Exercise details: Every line containing "none" should be copied out. Go through the entries and find them.

Given data:

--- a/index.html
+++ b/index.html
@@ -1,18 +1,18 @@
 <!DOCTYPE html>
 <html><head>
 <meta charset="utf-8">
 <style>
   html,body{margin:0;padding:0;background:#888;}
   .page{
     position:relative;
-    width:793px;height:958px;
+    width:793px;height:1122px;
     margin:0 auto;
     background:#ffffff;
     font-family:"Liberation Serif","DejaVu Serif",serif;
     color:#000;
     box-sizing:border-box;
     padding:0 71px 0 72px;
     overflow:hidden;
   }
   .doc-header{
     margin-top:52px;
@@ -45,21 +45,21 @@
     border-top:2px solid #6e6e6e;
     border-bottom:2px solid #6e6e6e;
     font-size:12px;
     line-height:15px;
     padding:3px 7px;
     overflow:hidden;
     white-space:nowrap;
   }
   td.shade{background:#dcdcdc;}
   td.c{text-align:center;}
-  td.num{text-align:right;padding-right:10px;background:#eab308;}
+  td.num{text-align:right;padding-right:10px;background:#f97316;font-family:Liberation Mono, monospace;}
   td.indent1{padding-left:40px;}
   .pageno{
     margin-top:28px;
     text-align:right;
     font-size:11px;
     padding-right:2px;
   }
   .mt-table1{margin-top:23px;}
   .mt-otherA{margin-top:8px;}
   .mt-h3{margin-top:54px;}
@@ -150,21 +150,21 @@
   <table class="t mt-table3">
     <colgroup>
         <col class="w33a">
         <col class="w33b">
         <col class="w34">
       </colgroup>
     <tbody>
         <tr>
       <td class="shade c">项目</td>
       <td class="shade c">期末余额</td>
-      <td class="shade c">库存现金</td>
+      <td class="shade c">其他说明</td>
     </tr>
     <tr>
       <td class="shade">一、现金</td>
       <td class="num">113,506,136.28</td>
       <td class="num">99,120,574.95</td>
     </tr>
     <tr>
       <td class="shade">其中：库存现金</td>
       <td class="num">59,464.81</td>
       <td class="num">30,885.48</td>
* * *
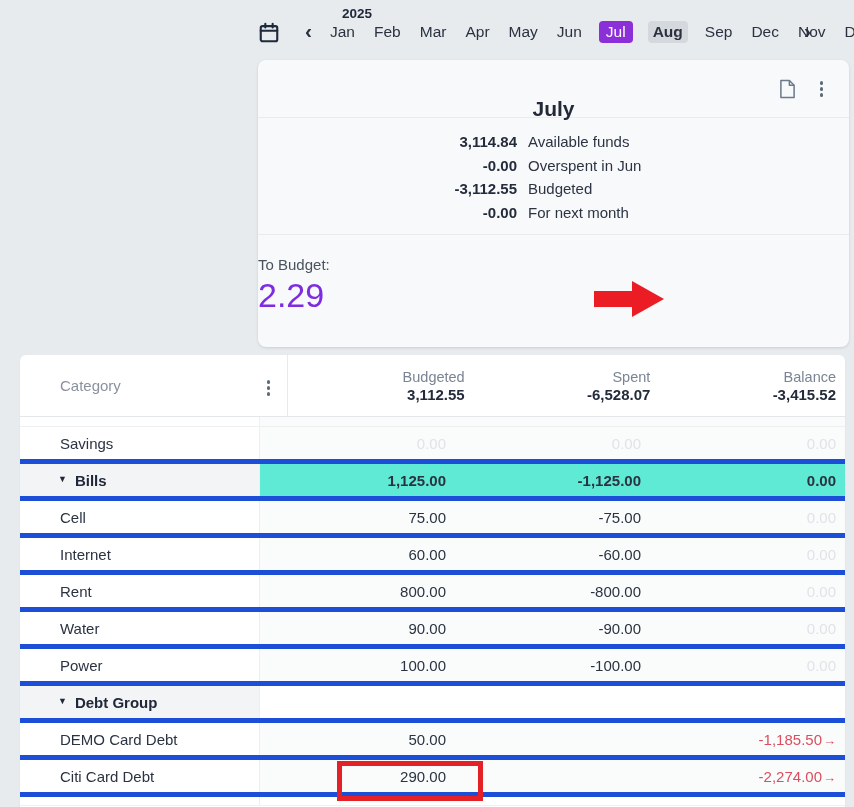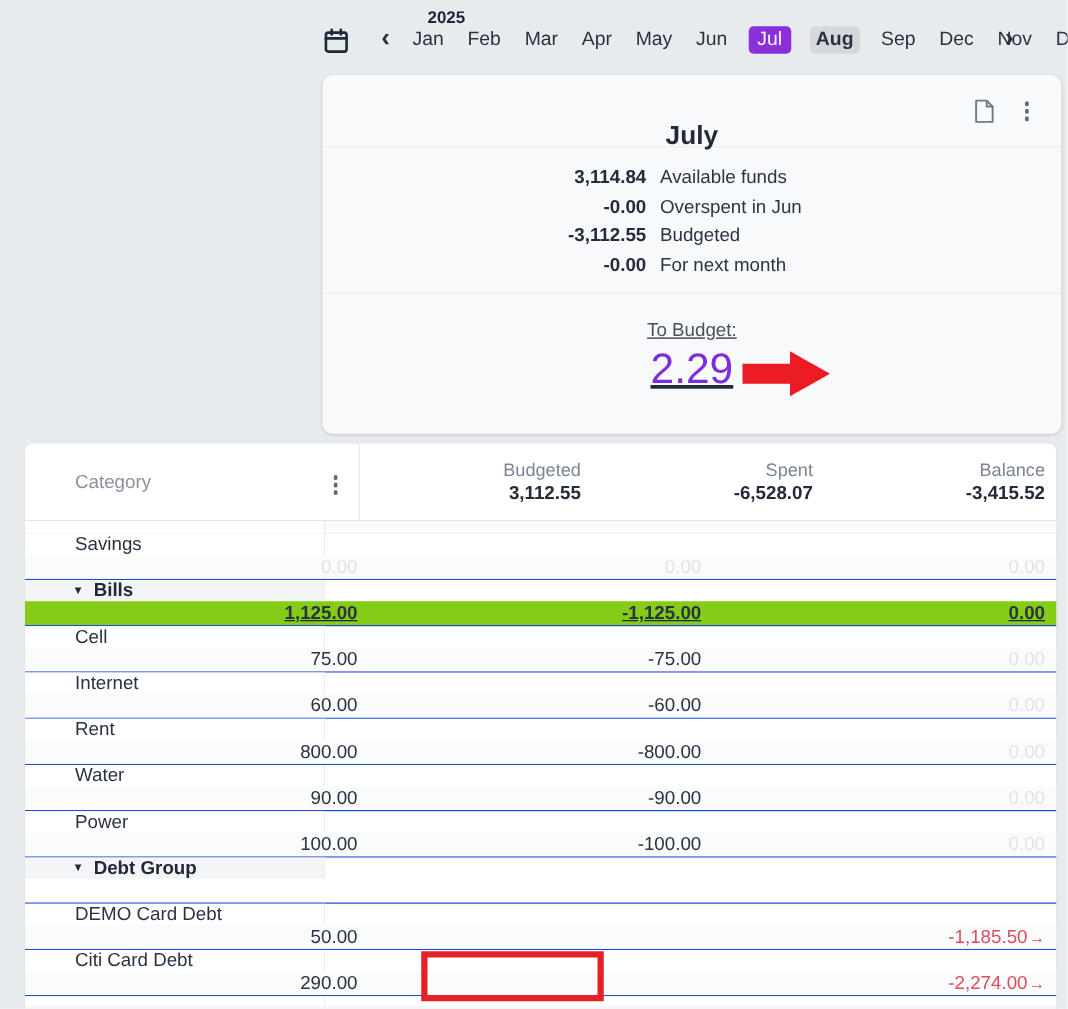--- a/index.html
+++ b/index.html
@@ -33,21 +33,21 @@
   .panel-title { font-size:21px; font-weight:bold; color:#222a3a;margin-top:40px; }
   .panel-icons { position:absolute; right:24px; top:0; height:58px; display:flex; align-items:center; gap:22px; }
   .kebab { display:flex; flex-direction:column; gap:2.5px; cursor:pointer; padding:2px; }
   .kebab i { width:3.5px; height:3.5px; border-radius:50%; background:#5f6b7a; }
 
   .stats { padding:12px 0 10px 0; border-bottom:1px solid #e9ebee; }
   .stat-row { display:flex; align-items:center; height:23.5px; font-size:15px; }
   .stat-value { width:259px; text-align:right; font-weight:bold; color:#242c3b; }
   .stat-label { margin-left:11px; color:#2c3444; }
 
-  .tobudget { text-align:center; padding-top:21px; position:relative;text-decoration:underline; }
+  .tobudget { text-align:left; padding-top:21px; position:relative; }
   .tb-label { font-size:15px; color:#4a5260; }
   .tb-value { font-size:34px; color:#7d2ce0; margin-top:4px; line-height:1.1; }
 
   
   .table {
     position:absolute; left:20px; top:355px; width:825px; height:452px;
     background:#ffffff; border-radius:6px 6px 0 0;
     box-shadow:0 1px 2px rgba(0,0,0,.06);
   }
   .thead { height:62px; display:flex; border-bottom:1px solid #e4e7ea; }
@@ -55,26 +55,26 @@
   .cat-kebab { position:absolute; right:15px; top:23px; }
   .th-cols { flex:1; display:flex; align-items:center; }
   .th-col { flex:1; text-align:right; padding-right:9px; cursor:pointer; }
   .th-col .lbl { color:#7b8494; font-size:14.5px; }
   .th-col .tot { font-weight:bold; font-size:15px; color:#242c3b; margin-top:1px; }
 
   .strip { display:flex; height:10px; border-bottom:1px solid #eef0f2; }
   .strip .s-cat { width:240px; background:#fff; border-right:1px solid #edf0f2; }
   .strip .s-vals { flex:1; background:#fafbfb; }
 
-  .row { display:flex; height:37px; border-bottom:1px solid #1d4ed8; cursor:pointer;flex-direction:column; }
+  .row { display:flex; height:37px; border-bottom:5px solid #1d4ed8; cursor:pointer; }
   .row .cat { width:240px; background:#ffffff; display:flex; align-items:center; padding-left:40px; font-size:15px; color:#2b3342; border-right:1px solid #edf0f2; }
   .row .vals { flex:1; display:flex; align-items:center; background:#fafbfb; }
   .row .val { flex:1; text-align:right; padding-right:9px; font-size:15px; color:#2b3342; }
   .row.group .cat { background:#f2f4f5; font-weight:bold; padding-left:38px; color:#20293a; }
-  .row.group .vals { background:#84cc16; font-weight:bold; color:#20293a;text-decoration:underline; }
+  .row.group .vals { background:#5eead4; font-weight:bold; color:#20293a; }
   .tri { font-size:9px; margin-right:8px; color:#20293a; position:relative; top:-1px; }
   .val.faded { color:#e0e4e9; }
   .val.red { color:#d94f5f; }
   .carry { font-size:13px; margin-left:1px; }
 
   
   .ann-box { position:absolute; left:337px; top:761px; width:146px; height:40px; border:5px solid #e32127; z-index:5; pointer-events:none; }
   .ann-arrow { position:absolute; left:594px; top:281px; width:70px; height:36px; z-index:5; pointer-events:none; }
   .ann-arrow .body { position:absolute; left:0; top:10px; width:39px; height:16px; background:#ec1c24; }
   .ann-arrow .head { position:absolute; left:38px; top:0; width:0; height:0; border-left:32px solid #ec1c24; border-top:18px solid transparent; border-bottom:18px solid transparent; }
==
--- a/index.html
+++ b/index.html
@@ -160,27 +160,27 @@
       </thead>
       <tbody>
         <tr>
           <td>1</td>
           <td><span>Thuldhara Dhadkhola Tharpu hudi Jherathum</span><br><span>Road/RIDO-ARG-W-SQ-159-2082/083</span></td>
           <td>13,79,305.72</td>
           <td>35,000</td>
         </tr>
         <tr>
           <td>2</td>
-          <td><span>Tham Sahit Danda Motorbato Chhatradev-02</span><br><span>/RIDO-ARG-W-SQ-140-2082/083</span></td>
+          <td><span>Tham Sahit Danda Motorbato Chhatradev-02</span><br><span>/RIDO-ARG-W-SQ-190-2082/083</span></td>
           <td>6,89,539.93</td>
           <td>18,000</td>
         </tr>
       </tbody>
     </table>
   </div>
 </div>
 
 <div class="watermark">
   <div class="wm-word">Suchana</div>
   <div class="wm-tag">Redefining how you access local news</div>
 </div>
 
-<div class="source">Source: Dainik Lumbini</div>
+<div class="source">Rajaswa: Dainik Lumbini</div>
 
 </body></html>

Output for this task:
   .ann-box { position:absolute; left:337px; top:761px; width:146px; height:40px; border:5px solid #e32127; z-index:5; pointer-events:none; }
   .ann-arrow { position:absolute; left:594px; top:281px; width:70px; height:36px; z-index:5; pointer-events:none; }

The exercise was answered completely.